According to an embodiment, a method according to various embodiments of the disclosure may be included and provided in a computer program product. The computer program product may be traded as a product between a seller and a buyer. The computer program product may be distributed in the form of a machine-readable storage medium (e.g., compact disc read only memory (CD-ROM)), or be distributed (e.g., downloaded or uploaded) online via an application store (e.g., PlayStore™), or between two user devices (e.g., smart phones) directly. If distributed online, at least part of the computer program product may be temporarily generated or at least temporarily stored in the machine-readable storage medium, such as memory of the manufacturer's server, a server of the application store, or a relay server.

According to various embodiments, each component (e.g., a module or a program) of the above-described components may include a single entity or multiple entities, and some of the multiple entities may be separately disposed in different components. According to various embodiments, one or more of the above-described components may be omitted, or one or more other components may be added. Alternatively or additionally, a plurality of components (e.g., modules or programs) may be integrated into a single component. In such a case, according to various embodiments, the integrated component may still perform one or more functions of each of the plurality of components in the same or similar manner as they are performed by a corresponding one of the plurality of components before the integration. According to various embodiments, operations performed by the module, the program, or another component may be carried out sequentially, in parallel, repeatedly, or heuristically, or one or more of the operations may be executed in a different order or omitted, or one or more other operations may be added.

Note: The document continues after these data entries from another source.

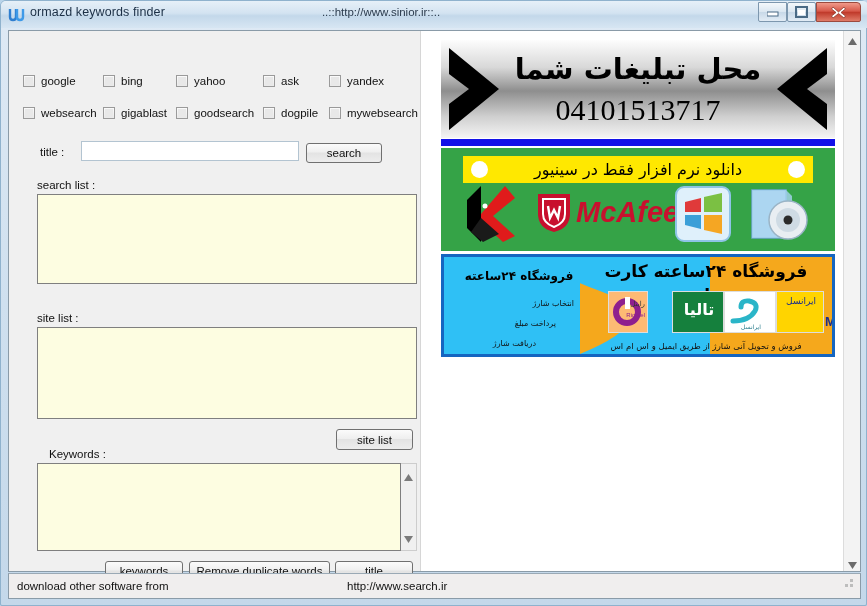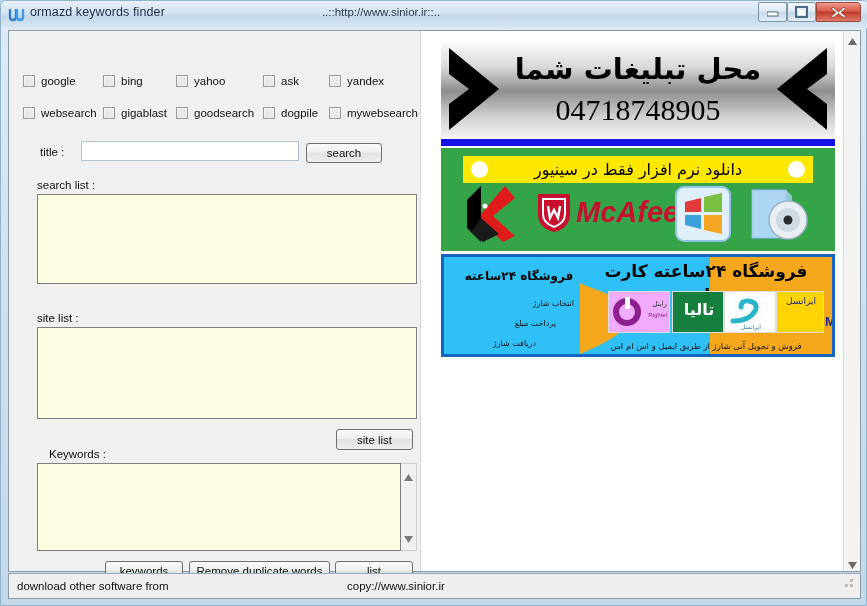--- a/index.html
+++ b/index.html
@@ -351,39 +351,39 @@
         </div>
         <div class="sb-arrow" style="position:absolute; bottom:3px; left:0;">
           <svg width="9" height="7" viewBox="0 0 9 7">
               <path d="M0 0 L9 0 L4.5 7 Z" fill="#7b7b7b"></path>
             </svg>
         </div>
       </div>
 
       <button class="btn" style="left:96px; top:530px; width:78px; height:20px;">keywords</button>
       <button class="btn" style="left:180px; top:530px; width:141px; height:20px;">Remove duplicate words</button>
-      <button class="btn" style="left:326px; top:530px; width:78px; height:20px;">list</button>
+      <button class="btn" style="left:326px; top:530px; width:78px; height:20px;">title</button>
     </div>
 
     <div id="rightpane">
 
       <div class="banner" id="banner1">
         <div class="chev" style="left:6px;">
           <svg width="60" height="86" viewBox="0 0 60 86">
               <path d="M2 2 L52 43 L2 84 L2 58 L22 43 L2 28 Z" fill="#000"></path>
             </svg>
         </div>
         <div class="chev" style="right:6px;">
           <svg width="60" height="86" viewBox="0 0 60 86">
               <path d="M58 2 L8 43 L58 84 L58 58 L38 43 L58 28 Z" fill="#000"></path>
             </svg>
         </div>
         <div class="txt">
           <div class="ar">محل تبلیغات شما</div>
-          <div class="num">04718748905</div>
+          <div class="num">04101513717</div>
         </div>
       </div>
 
       <div id="blue-strip"></div>
 
       <div class="banner" id="banner2">
         <div id="yellowbar">
           <div class="dot" style="left:8px;"></div>
           <div class="dot" style="right:8px;"></div>
           <div class="t2">دانلود نرم افزار فقط در سینیور</div>
@@ -434,21 +434,21 @@
         <div id="b3-orange"></div>
         <svg style="position:absolute; left:96px; top:0;" width="170" height="97" viewBox="0 0 170 97">
           <path d="M0 0 L170 0 L170 97 L40 97 Q130 60 60 34 Q10 16 0 0 Z" fill="#2fc0f5"></path>
         </svg>
         <div id="b3-title">فروشگاه ۲۴ساعته کارت شارژ</div>
         <div id="b3-left-title">فروشگاه ۲۴ساعته</div>
         <div class="b3-step" style="left:0; top:42px; width:130px;">انتخاب شارژ</div>
         <div class="b3-step" style="left:0; top:62px; width:112px;">پرداخت مبلغ</div>
         <div class="b3-step" style="left:0; top:82px; width:92px;">دریافت شارژ</div>
 
-        <div class="carrier" style="left:164px; width:62px; background:#f0abfc;">
+        <div class="carrier" style="left:164px; width:40px; background:#fdba74;">
           <svg width="30" height="30" viewBox="0 0 30 30" style="position:absolute; left:3px; top:5px;">
             <circle cx="15" cy="15" r="11" fill="none" stroke="#8e1f8e" stroke-width="6"></circle>
             <rect x="13" y="0" width="5" height="12" fill="#ffffff"></rect>
           </svg>
           <div style="position:absolute; right:2px; top:8px; font-family:'DejaVu Sans',sans-serif; font-size:7px; color:#333; direction:rtl;">رایتل</div>
           <div style="position:absolute; right:2px; top:20px; font-family:'Liberation Sans',sans-serif; font-size:6px; color:#8e1f8e;">Rightel</div>
         </div>
         <div class="carrier" style="left:228px; width:52px; background:#15803d;">
           <div style="position:absolute; left:0; top:8px; width:52px; text-align:center; direction:rtl;
                       font-family:'DejaVu Sans',sans-serif; font-weight:bold; font-size:16px; color:#ffffff;">تالیا</div>
@@ -480,21 +480,21 @@
       <div class="sb-arrow" style="bottom:0; top:auto;">
         <svg width="9" height="7" viewBox="0 0 9 7" style="margin-top:4px;">
             <path d="M0 0 L9 0 L4.5 7 Z" fill="#6b6b6b"></path>
           </svg>
       </div>
     </div>
   </div>
 
   <div id="statusbar">
     <div id="status-left">download other software from</div>
-    <div id="status-right">copy://www.sinior.ir</div>
+    <div id="status-right">http://www.search.ir</div>
     <div id="grip">
       <svg width="14" height="14" viewBox="0 0 14 14">
         <rect x="8" y="2" width="3" height="3" fill="#bdbdbd"></rect>
         <rect x="3" y="7" width="3" height="3" fill="#bdbdbd"></rect>
         <rect x="8" y="7" width="3" height="3" fill="#bdbdbd"></rect>
       </svg>
     </div>
   </div>
 </div>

It will be appreciated that various embodiments of the disclosure according to the claims and description in the specification can be realized in the form of hardware, software or a combination of hardware and software.

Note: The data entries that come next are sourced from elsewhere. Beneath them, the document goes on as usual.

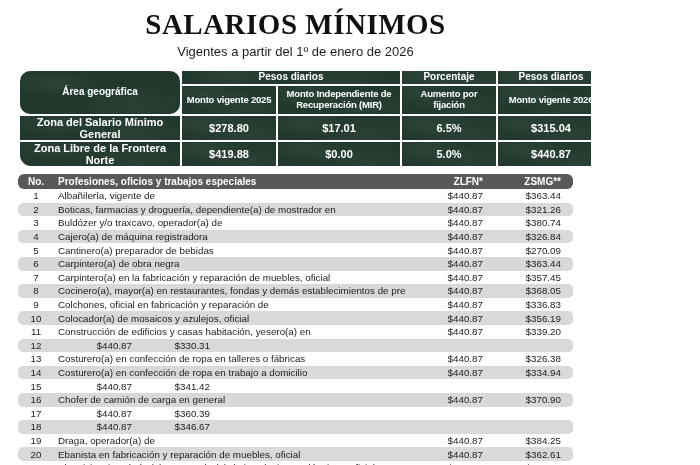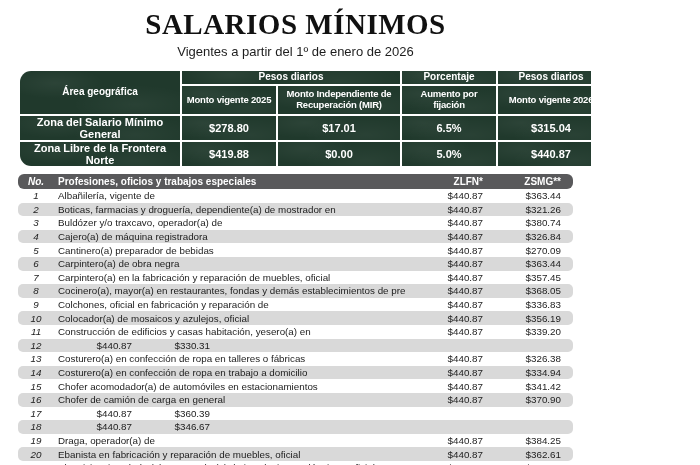--- a/index.html
+++ b/index.html
@@ -30,40 +30,40 @@
       radial-gradient(ellipse 90px 28px at 72% 78%, rgba(255,255,255,0.045), transparent 70%),
       var(--green, #20392c);
     color:#fff; text-align:center; vertical-align:middle;
     font-weight:bold; overflow:hidden;
   }
   tr.grow td { height:13px; font-size:10px; line-height:1.05; }
   tr.srow td { height:28px; font-size:9.5px; line-height:1.15; letter-spacing:-0.2px; padding:0 3px; }
   tr.drow td { height:20px; font-size:11px; }
   td.area-h { font-size:10.5px; }
   td.area-name { font-size:10.5px; }
-  td.rtl { border-top-left-radius:11px; }
+  td.rtl { border-top-left-radius:11px;border-radius:10px; }
   td.rtr { border-top-right-radius:11px; }
   td.rbl { border-bottom-left-radius:11px; }
   td.rbr { border-bottom-right-radius:11px; }
 
   
   .ptable { margin:6px 18px 0 18px; }
   .phead {
     display:flex; align-items:center;
     background:var(--hgray, #59595b); color:#fff;
     height:15px; border-radius:6px;
     font-size:10px; font-weight:bold;
   }
   .pbody { }
   .prow {
     display:flex; align-items:center;
     height:13.6px; font-size:9.8px; color:#1c1c1c;
   }
   .prow.stripe { background:var(--stripe, #d9d9d9); border-radius:5px; }
-  .c-no   { width:36px; text-align:center; flex:none;font-style:italic; }
+  .c-no   { width:36px; text-align:center; flex:none; }
   .c-prof { flex:1; padding-left:4px; white-space:nowrap; overflow:hidden; }
   .c-zlfn { width:84px; text-align:right; padding-right:6px; flex:none; }
   .c-zsmg { width:84px; text-align:right; padding-right:12px; flex:none; }
 </style>
 </head>
 <body>
 
 <div class="page">
 
   <div class="title">SALARIOS MÍNIMOS</div>
@@ -214,21 +214,20 @@
 
   <div class="prow stripe">
     <div class="c-no">14</div>
     <div class="c-prof">Costurero(a) en confección de ropa en trabajo a domicilio</div>
     <div class="c-zlfn">$440.87</div>
     <div class="c-zsmg">$334.94</div>
   </div>
 
   <div class="prow">
     <div class="c-no">15</div>
-    <div class="c-prof">Chofer acomodador(a) de automóviles en estacionamientos</div>
     <div class="c-zlfn">$440.87</div>
     <div class="c-zsmg">$341.42</div>
   </div>
 
   <div class="prow stripe">
     <div class="c-no">16</div>
     <div class="c-prof">Chofer de camión de carga en general</div>
     <div class="c-zlfn">$440.87</div>
     <div class="c-zsmg">$370.90</div>
   </div>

Any such software may be stored in non-transitory computer readable storage media. The non-transitory computer readable storage media store one or more computer programs (software modules), the one or more computer programs include computer-executable instructions that, when executed by one or more processors of an electronic device individually or collectively, cause the electronic device to perform a method of the disclosure.

Any such software may be stored in the form of volatile or non-volatile storage such as, for example, a storage device like read only memory (ROM), whether erasable or rewritable or not, or in the form of memory such as, for example, random access memory (RAM), memory chips, device or integrated circuits or on an optically or magnetically readable medium such as, for example, a compact disk (CD), digital versatile disc (DVD), magnetic disk or magnetic tape or the like. It will be appreciated that the storage devices and storage media are various embodiments of non-transitory machine-readable storage that are suitable for storing a computer program or computer programs comprising instructions that, when executed, implement various embodiments of the disclosure. Accordingly, various embodiments provide a program comprising code for implementing apparatus or a method as claimed in any one of the claims of this specification and a non-transitory machine-readable storage storing such a program.

While the disclosure has been shown and described with reference to various embodiments thereof, it will be understood by those skilled in the art that various changes in form and details may be made therein without departing from the spirit and scope of the disclosure as defined by the appended claims and their equivalents.